Najwięcej czasu musiałem poświęcić na zrobienie kosza dla tarczy. Z braku posiadania rury 500 o ściance 10
musiałem rozciągnąć 300 do takiego promienia.
Mam nadzieję , że wyszedł sensownie :-) i będzie skutecznie chronił przed całym szmelcem wyrzucanym przez tarczę.
Założyłem 32 noże , użyłem śruby 8.8 i zwykłe nakrętki zabezpieczone klejem do gwintów -wydały mi się najlepszym rozwiązaniem
bo mają tylko 8mm wysokości .
Obrazek
Do ogarnięcia zostało jeszcze uporządkować hydraulikę , ale to już nie problem.
Pierwsze wrażenie - kawał maszyny powiedział bym nawet , ze za duża do mojego maluszka.
Rozmiarowo bardziej by pasowała jakaś chińska wersja ręcznej pilarki przerobionej na frezarkę ;-)
Gdzieś mi się kołacze myśl że moje 18 koników może nie dać rady
Na sucho wszystko śmiga aż miło, cichutko, bez wibracji, duże zakresy pracy góra dół i ;-prawo- lewo.
Po świętach ogarnę hydraulikę i wtedy wrzucę więcej fotek i może zmontuję jakiś filmik :-)

Obrazek
Obrazek Obrazek

artur.w
Posty: 4
Rejestracja: 19 lut 2018, 10:20

Re: Frezarka do pni RobsonWawa

Post autor: artur.w » 01 kwie 2018, 17:21

Ładna maszyna.
nieco obawiam się o żywotność tych łożysk samonastawnych - wystarczyła by zwykła tuleja i sworzeń ze smarowaniem.
Ja swoją frezarkę mam na razie na etapie testowania prototypu
https://photos.app.goo.gl/5R1bzc71rMWXbBdq1

frezowanie tego pnia zajęło ponad 2,5 godziny - mocy wystarczyło ale trzeba zrobić kilka poprawek a możne nawet zbudować nową frezarkę

Awatar użytkownika
jarekstryszawa
Posty: 517
Rejestracja: 21 lis 2014, 17:52
Lokalizacja: Stryszawa
Kontakt:

Re: Frezarka do pni RobsonWawa

Post autor: jarekstryszawa » 01 kwie 2018, 17:39

Taki wielki pień nie prościej byłoby ponacinać łańcuchówką i wyłupać kawałkami?

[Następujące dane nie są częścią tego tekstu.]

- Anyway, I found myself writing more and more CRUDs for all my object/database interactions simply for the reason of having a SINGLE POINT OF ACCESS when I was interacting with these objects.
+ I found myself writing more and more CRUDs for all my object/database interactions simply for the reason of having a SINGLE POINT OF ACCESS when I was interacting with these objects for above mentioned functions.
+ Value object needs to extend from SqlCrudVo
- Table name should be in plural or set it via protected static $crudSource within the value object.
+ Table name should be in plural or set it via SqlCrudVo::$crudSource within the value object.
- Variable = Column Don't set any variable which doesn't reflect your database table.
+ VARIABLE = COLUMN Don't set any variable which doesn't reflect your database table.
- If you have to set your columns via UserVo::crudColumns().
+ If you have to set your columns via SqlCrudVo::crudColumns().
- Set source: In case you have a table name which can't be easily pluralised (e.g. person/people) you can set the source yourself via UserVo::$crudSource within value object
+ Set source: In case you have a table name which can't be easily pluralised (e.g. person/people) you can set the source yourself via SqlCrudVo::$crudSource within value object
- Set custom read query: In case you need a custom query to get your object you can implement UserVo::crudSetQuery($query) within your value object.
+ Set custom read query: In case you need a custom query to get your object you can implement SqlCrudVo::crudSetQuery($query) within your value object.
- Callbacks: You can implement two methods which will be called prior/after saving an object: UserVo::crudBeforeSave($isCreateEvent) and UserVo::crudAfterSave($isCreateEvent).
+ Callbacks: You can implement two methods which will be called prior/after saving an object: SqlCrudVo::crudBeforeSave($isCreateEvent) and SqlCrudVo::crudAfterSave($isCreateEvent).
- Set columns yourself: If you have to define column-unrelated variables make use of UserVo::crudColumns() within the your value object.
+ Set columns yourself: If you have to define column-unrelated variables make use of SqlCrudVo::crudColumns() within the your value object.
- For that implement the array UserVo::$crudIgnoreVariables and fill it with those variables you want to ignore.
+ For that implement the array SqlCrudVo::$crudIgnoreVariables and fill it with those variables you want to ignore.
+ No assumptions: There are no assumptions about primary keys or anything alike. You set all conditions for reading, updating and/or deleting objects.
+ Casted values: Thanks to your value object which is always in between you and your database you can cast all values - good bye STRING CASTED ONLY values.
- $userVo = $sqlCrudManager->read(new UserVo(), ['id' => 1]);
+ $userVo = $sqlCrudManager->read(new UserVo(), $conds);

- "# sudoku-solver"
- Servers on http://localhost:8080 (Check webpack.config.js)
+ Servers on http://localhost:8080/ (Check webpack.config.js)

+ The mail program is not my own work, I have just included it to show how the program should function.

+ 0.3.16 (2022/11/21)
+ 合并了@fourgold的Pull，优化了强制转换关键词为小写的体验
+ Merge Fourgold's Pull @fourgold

Tnąc od środka do zewnątrz nie stępi się łańcucha.
jeżeli wiesz dokąd idziesz nie musisz się spieszyć https://www.facebook.com/jarekstryszawa

artur.w
Posty: 4
Rejestracja: 19 lut 2018, 10:20

Re: Frezarka do pni RobsonWawa

Post autor: artur.w » 02 kwie 2018, 19:14

klient chciał mieć frezowane min 15 cm poniżej gruntu a tego nie zrobisz inaczej niż frezem, przy okazji przetestowałem maszynę
generalnie urządzenie proste i bardzo skuteczne
kolejna frezarka będzie już z opcją posuwu hydraulicznego w poziomie, a ta maszynka idzie na sprzedaż.